The demand for environmental protection and energy utilization transformation has promoted the rapid development of integrated energy systems (IES). Reliability evaluation is a fundamental element in designing IES as it could instruct the planning and operation of IES. This study proposes a novel data-driven reliability improvement and evaluation method considering the three-state reliability model and an optimal service restoration model (OSR). First, a multi-energy flow model is introduced and linearized in order to reduce the computing complexity.
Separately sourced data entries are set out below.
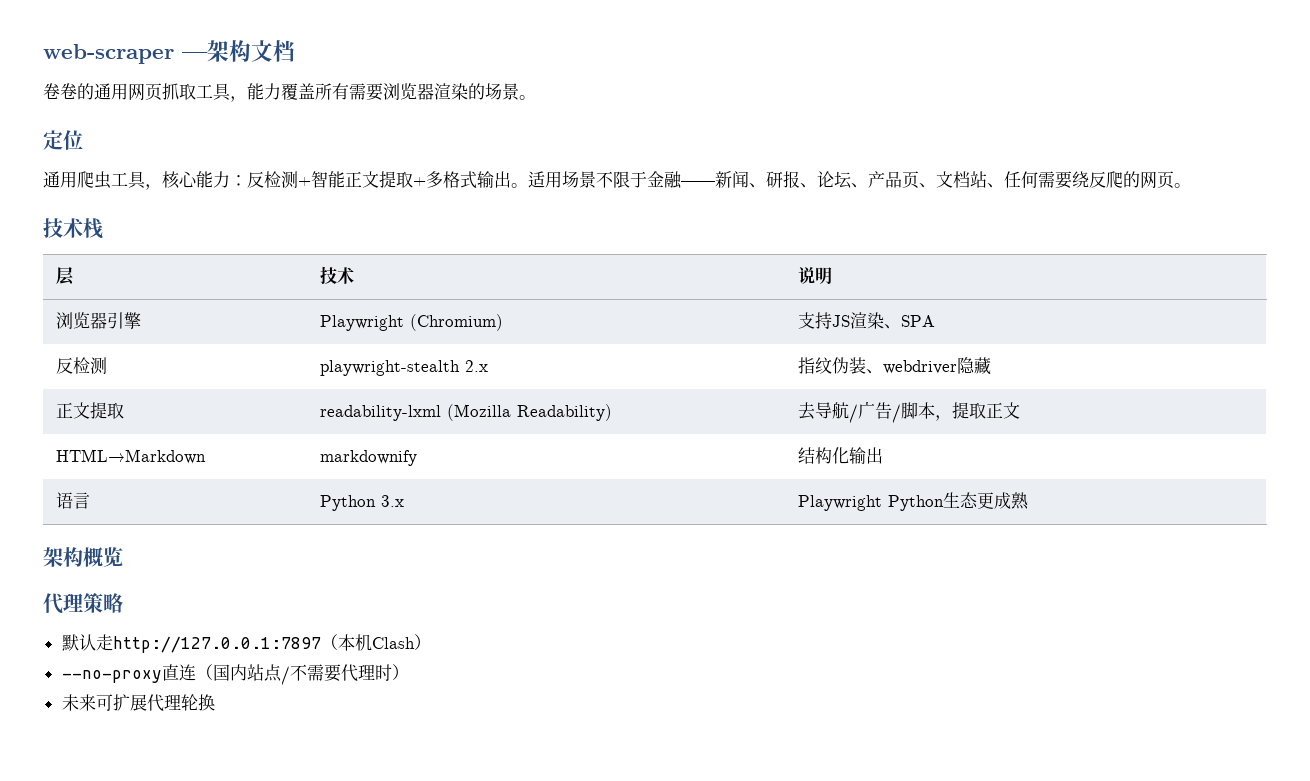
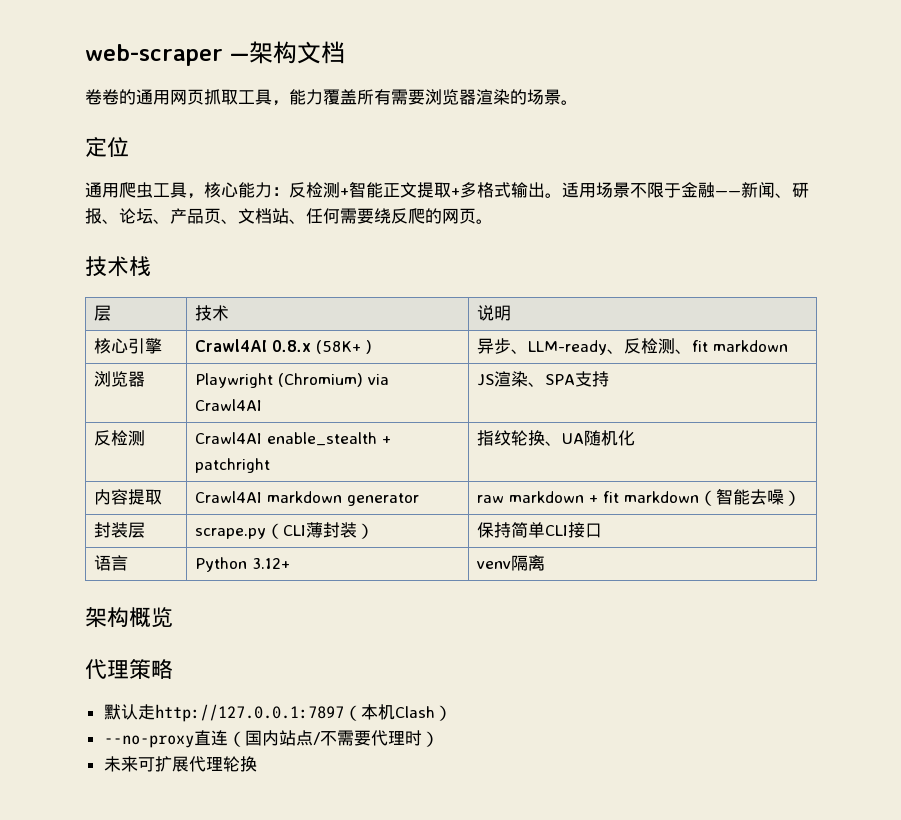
- 浏览器引擎 | Playwright (Chromium) | 支持JS渲染、SPA
+ 核心引擎 | Crawl4AI 0.8.x (58K+ ) | 异步、LLM-ready、反检测、fit markdown
+ 浏览器 | Playwright (Chromium) via Crawl4AI | JS渲染、SPA支持
- 反检测 | playwright-stealth 2.x | 指纹伪装、webdriver隐藏
- 正文提取 | readability-lxml (Mozilla Readability) | 去导航/广告/脚本，提取正文
- HTML→Markdown | markdownify | 结构化输出
- 语言 | Python 3.x | Playwright Python生态更成熟
+ 反检测 | Crawl4AI enable_stealth + patchright | 指纹轮换、UA随机化
+ 内容提取 | Crawl4AI markdown generator | raw markdown + fit markdown（智能去噪）
+ 封装层 | scrape.py（CLI薄封装） | 保持简单CLI接口
+ 语言 | Python 3.12+ | venv隔离

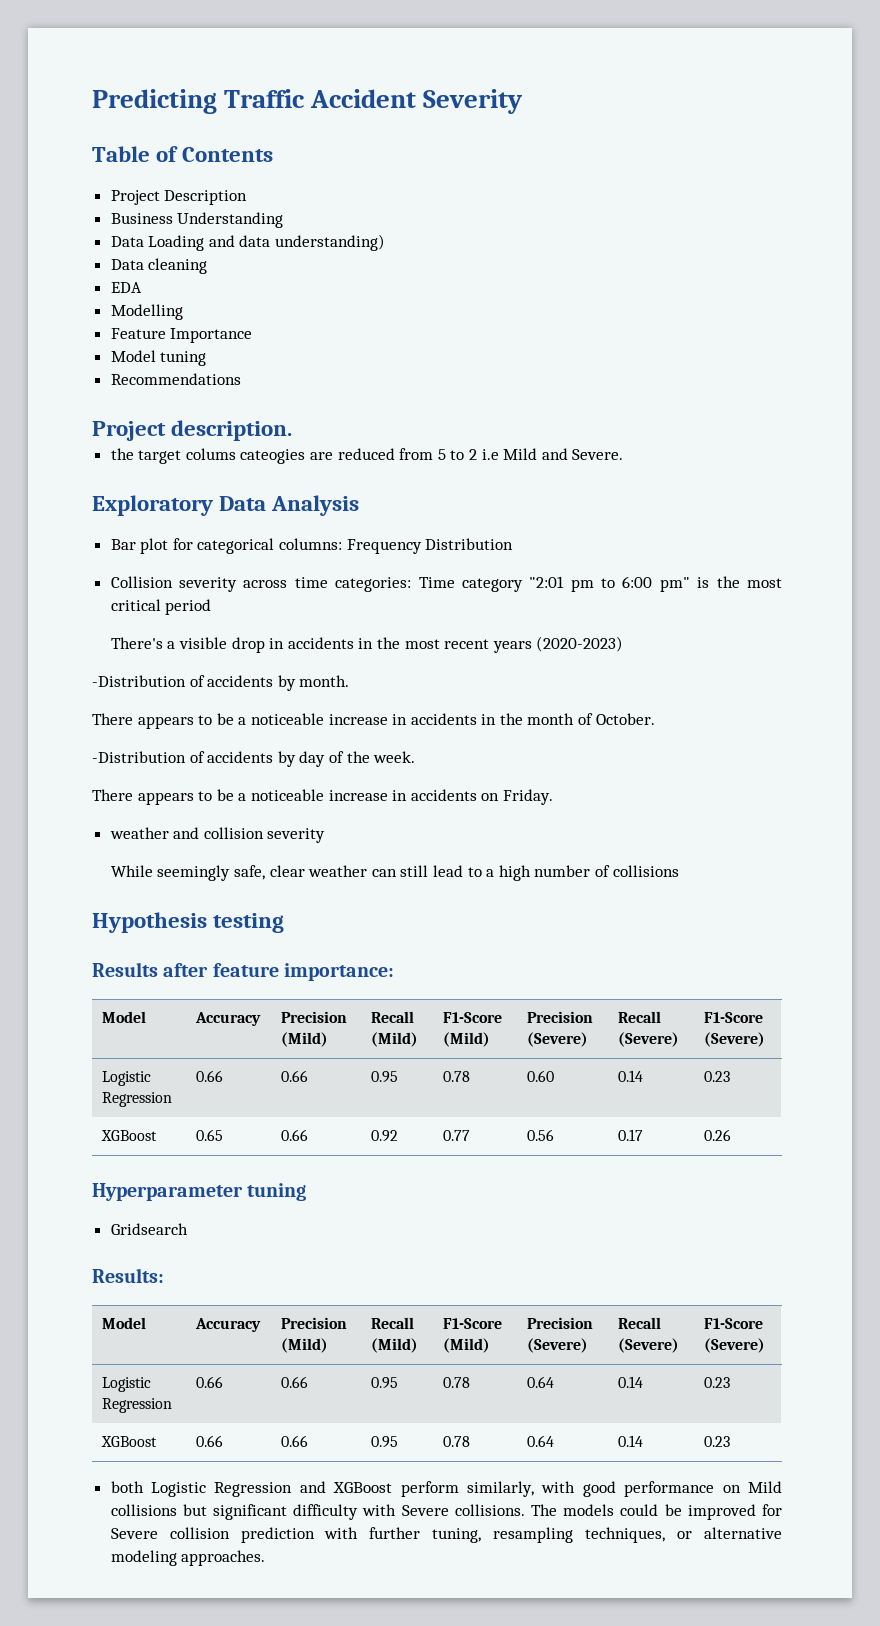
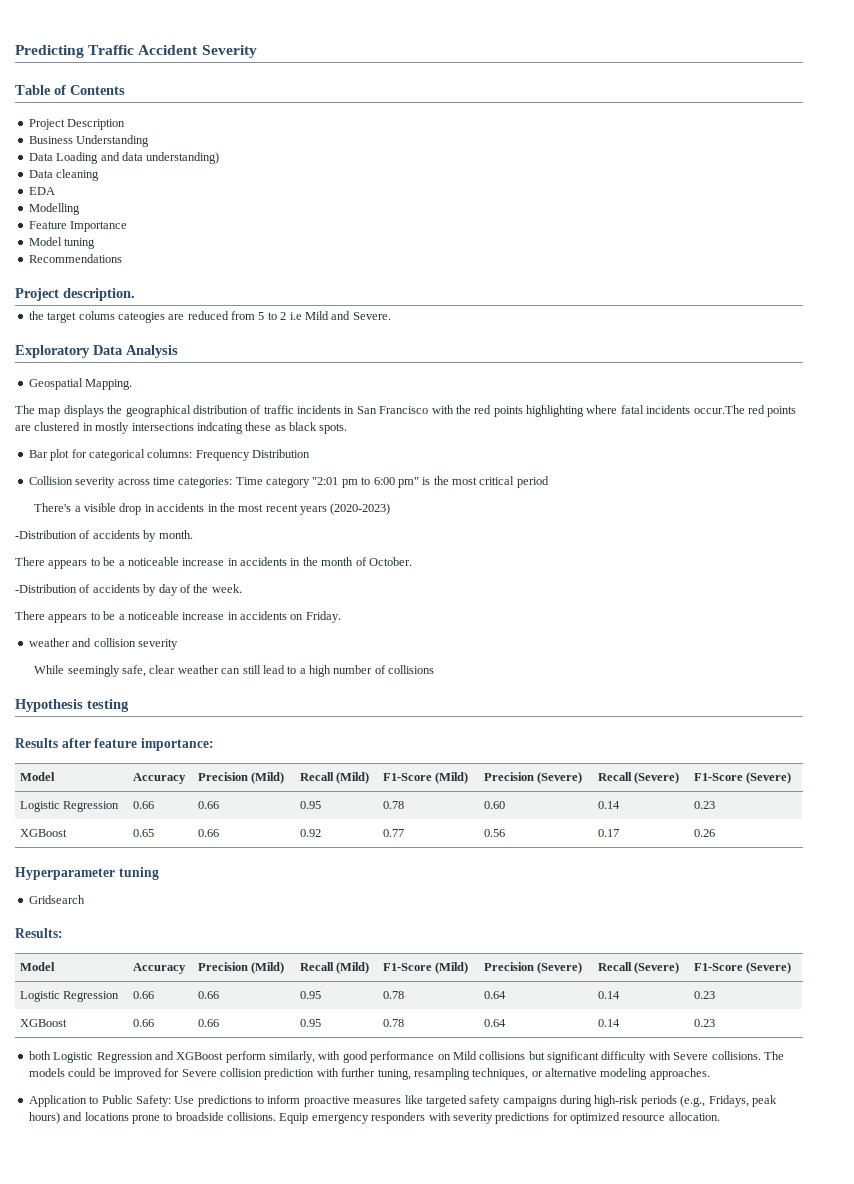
+ Geospatial Mapping.
+ The map displays the geographical distribution of traffic incidents in San Francisco with the red points highlighting where fatal incidents occur.The red points are clustered in mostly intersections indcating these as black spots.
+ Application to Public Safety: Use predictions to inform proactive measures like targeted safety campaigns during high-risk periods (e.g., Fridays, peak hours) and locations prone to broadside collisions. Equip emergency responders with severity predictions for optimized resource allocation.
Next, a three-state reliability model is developed, considering the transitional process and partial failure mode. Furthermore, an optimal service restoration model is established to determine the best repairment moment for minimizing the load curtailment, and a data-driven reliability evaluation method is developed that integrates OSR and models the stochastic state transition process using the historical measurement data of the smart meters. Finally, the proposed reliability evaluation method is tested on a test IES, and the numerical results validate its effectiveness in evaluating the reliability of IES and improving the overall reliability.